# Appointment with Health Undertaking Service (HUS)



## shekky_27 (May 6, 2013)

Dear All,

I have been advised to contact *Health Undertaking Service (HUS) *at *1800 811 334* for some medical checkup following my arrival in Australia. I have signed Form 815 for the same.

Just wanted to know what all documents do I need to carry for the appointment. I had emailed at [email protected] but they did not responded 

Actually, I am there just for a Visa validation trip for 5 days and I wanted to get the health checkup done in this time frame.

Please share you experience regarding this health check up.

Regards.


----------



## HFZ (Feb 9, 2013)

shekky_27 said:


> Dear All,
> 
> I have been advised to contact *Health Undertaking Service (HUS) *at *1800 811 334* for some medical checkup following my arrival in Australia. I have signed Form 815 for the same.
> 
> ...


Hi Shekky,

Did you managed to get an appointment?
Would you like to share for which medical conditionyou signed Health Undertaking?

Visa granted after how long since you furnished Health Undertaking?


----------



## enigmatic_vishy (May 31, 2012)

Shelly,

Can you advise as to how things progressed in your case as I am in a similar state.

Thanks



shekky_27 said:


> Dear All,
> 
> I have been advised to contact *Health Undertaking Service (HUS) *at *1800 811 334* for some medical checkup following my arrival in Australia. I have signed Form 815 for the same.
> 
> ...


----------



## vmalhotra22 (Jan 22, 2014)

Hi,

I need to do the same.

Did you get any reply from them??

Varun


----------



## tts (Feb 28, 2014)

Bumping this thread, I would like to know the procedures and how fast does it take. I will be flying to Melbourne for a 10-day trip, and would like to know whether I can get my health check up done in that time frame.


----------



## shekky_27 (May 6, 2013)

Hello Everyone,

My apologies for getting back to you late on this, was just too busy with tons of things around me.

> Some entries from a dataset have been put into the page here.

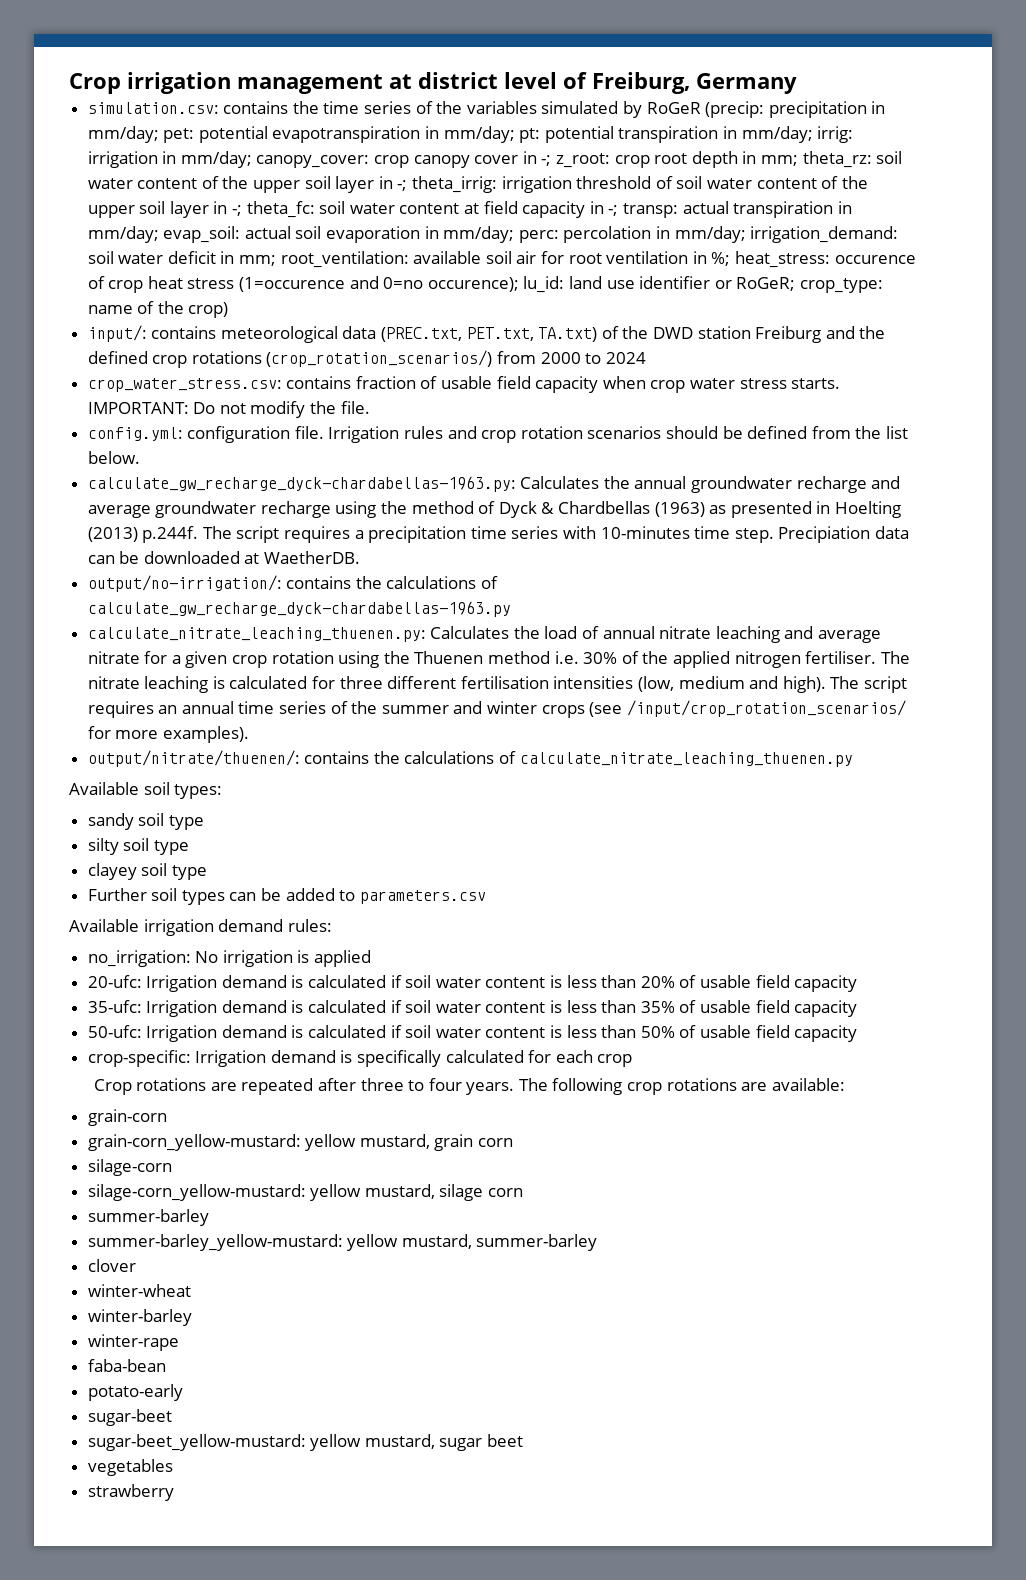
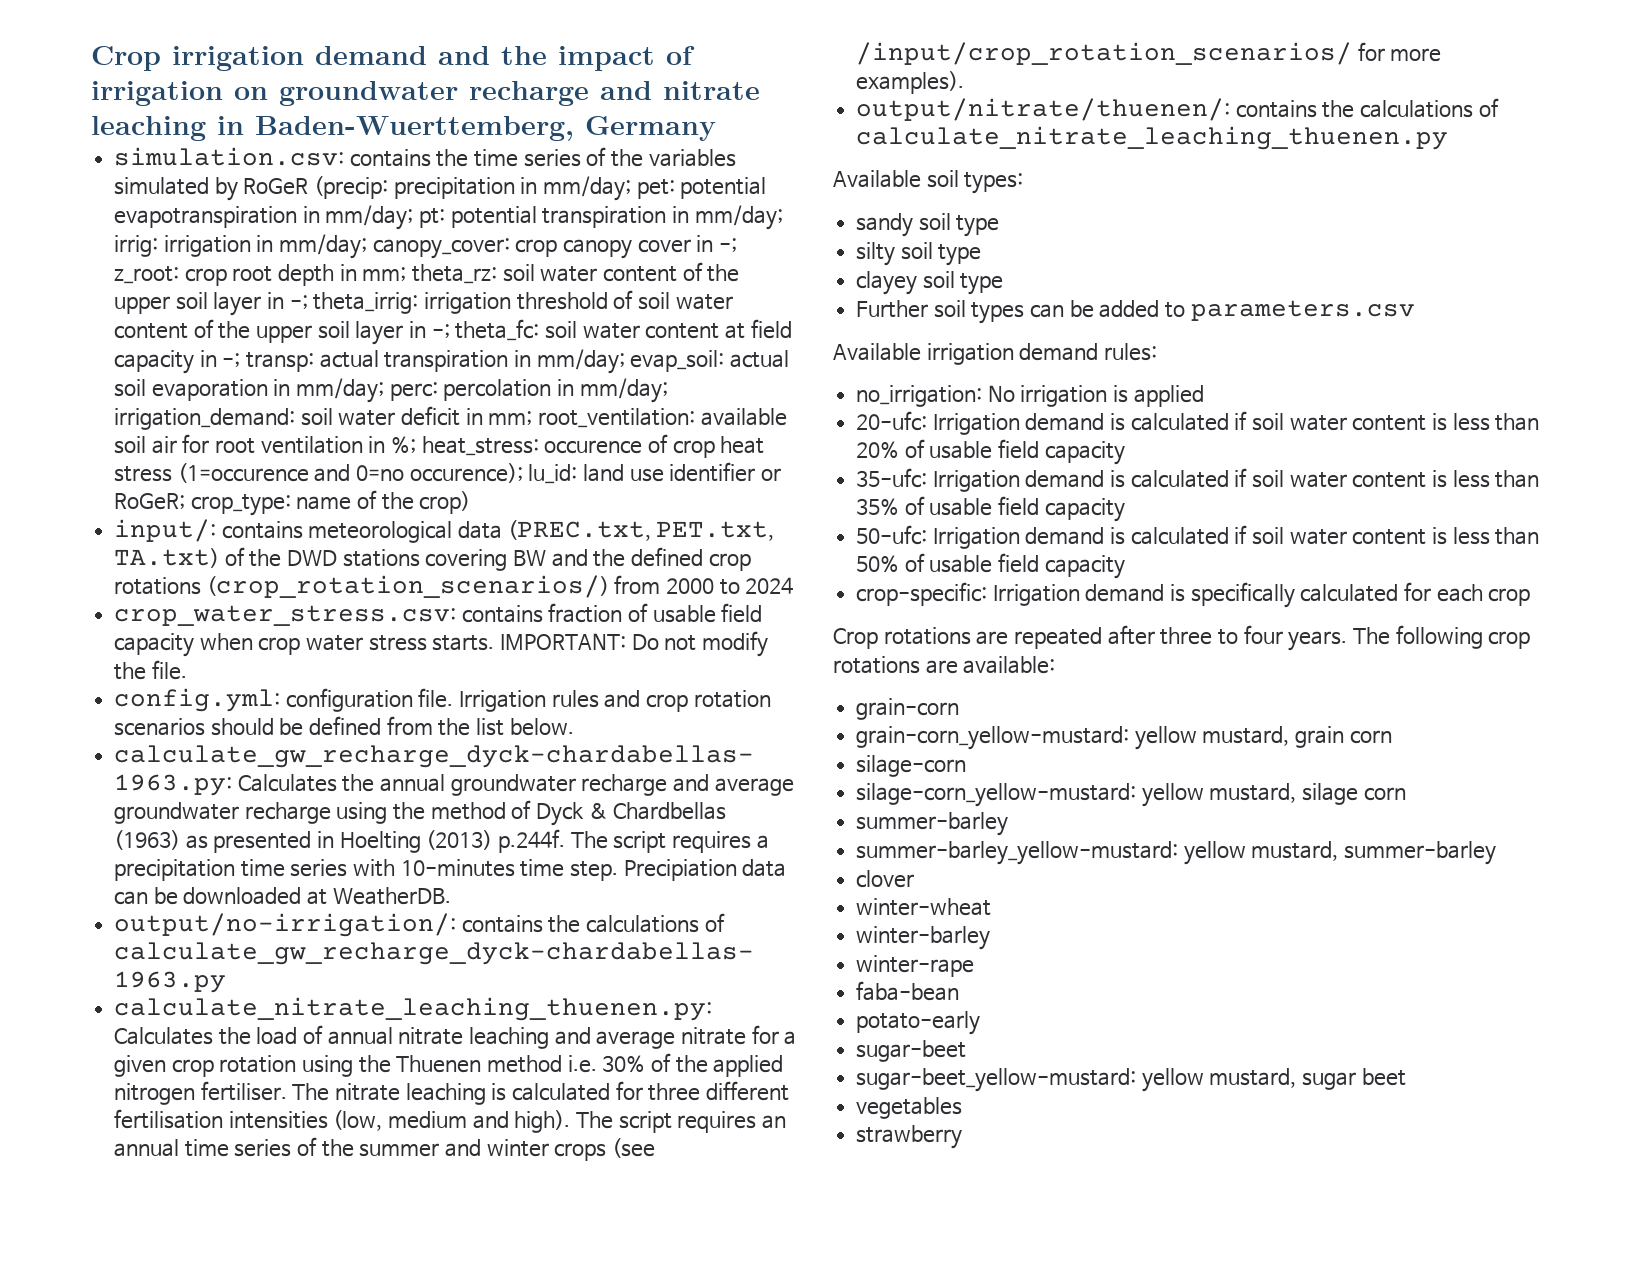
- Crop irrigation management at district level of Freiburg, Germany
+ Crop irrigation demand and the impact of irrigation on groundwater recharge and nitrate leaching in Baden-Wuerttemberg, Germany
- input/: contains meteorological data (PREC.txt, PET.txt, TA.txt) of the DWD station Freiburg and the defined crop rotations (crop_rotation_scenarios/) from 2000 to 2024
+ input/: contains meteorological data (PREC.txt, PET.txt, TA.txt) of the DWD stations covering BW and the defined crop rotations (crop_rotation_scenarios/) from 2000 to 2024
- Precipiation data can be downloaded at WaetherDB.
+ Precipiation data can be downloaded at WeatherDB.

Well, booking an appointment with HUS takes few months. So, you can call them one you have landed there finally not in a Visa validation trip.

I am flying next week and will book an appointment then.

Regards.


----------



## aus_85 (Dec 9, 2013)

Hello everyone

I am in perth and trying calling health undertaking department 1800811324 but there ia no response and 3 weeks have already passed. I have mailed my CO and health.operations.centre] but in vain. I have also contacted vatious medical centres but they also could'nt help. Can anyone please guide me if there is any alternate contact no. Or a way to contact them as i fear non compliance if i am unable to contact and would have to bear consequences.


----------



## espresso (Nov 2, 2012)

Hi aus_85, 

you probably mistyped, but make sure that you dial 1800 811 3*3*4 (Monday to Friday 9 am to 4 pm AEST). Source: Health Undertakings. If you called the correct number, the long Easter-ANZAC-Day week could be the cause why you were not getting through.

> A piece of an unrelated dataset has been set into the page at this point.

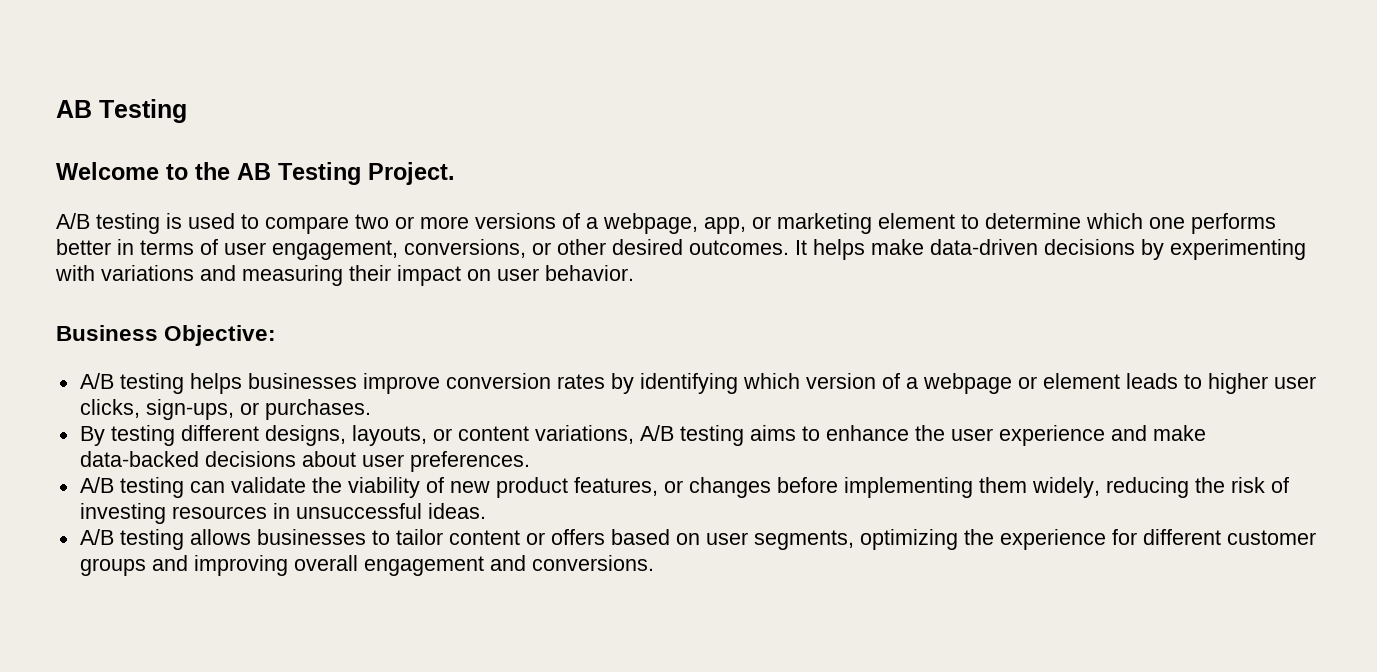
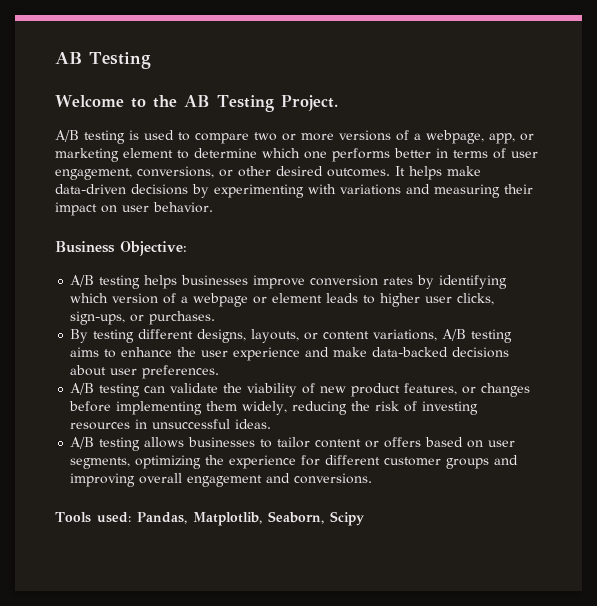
+ Tools used: Pandas, Matplotlib, Seaborn, Scipy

Are you in Australia? Note that cannot dial an 1800 (toll-free) number from outside Australia.


----------



## aus_85 (Dec 9, 2013)

Hi Espresso,

Yeah I mistyped the no. 
Sorry for that but I was dialling the correct no. and I'm in australia. Thankfully I just got the confirmation via email that my registration for undertaking has been done via email. Now my appointment would be finalized within a month. So they are replying the emails.

Thanks for your help


----------



## tomato_juice (Jul 31, 2013)

Hello guys. 

I also signed form 815 which obliges me to contact with HUS within 28 days after my first arrival. Could you share your experience regarding the time it usually takes one to book an appointment with HUS. 

Thank you.


----------



## tomato_juice (Jul 31, 2013)

Guys, is it possible just to call to HUS after the first arrival but undergo medical check after the second arrival. The thing is that I was given too short period for the first entry but have a lot of things to handle with in my home country.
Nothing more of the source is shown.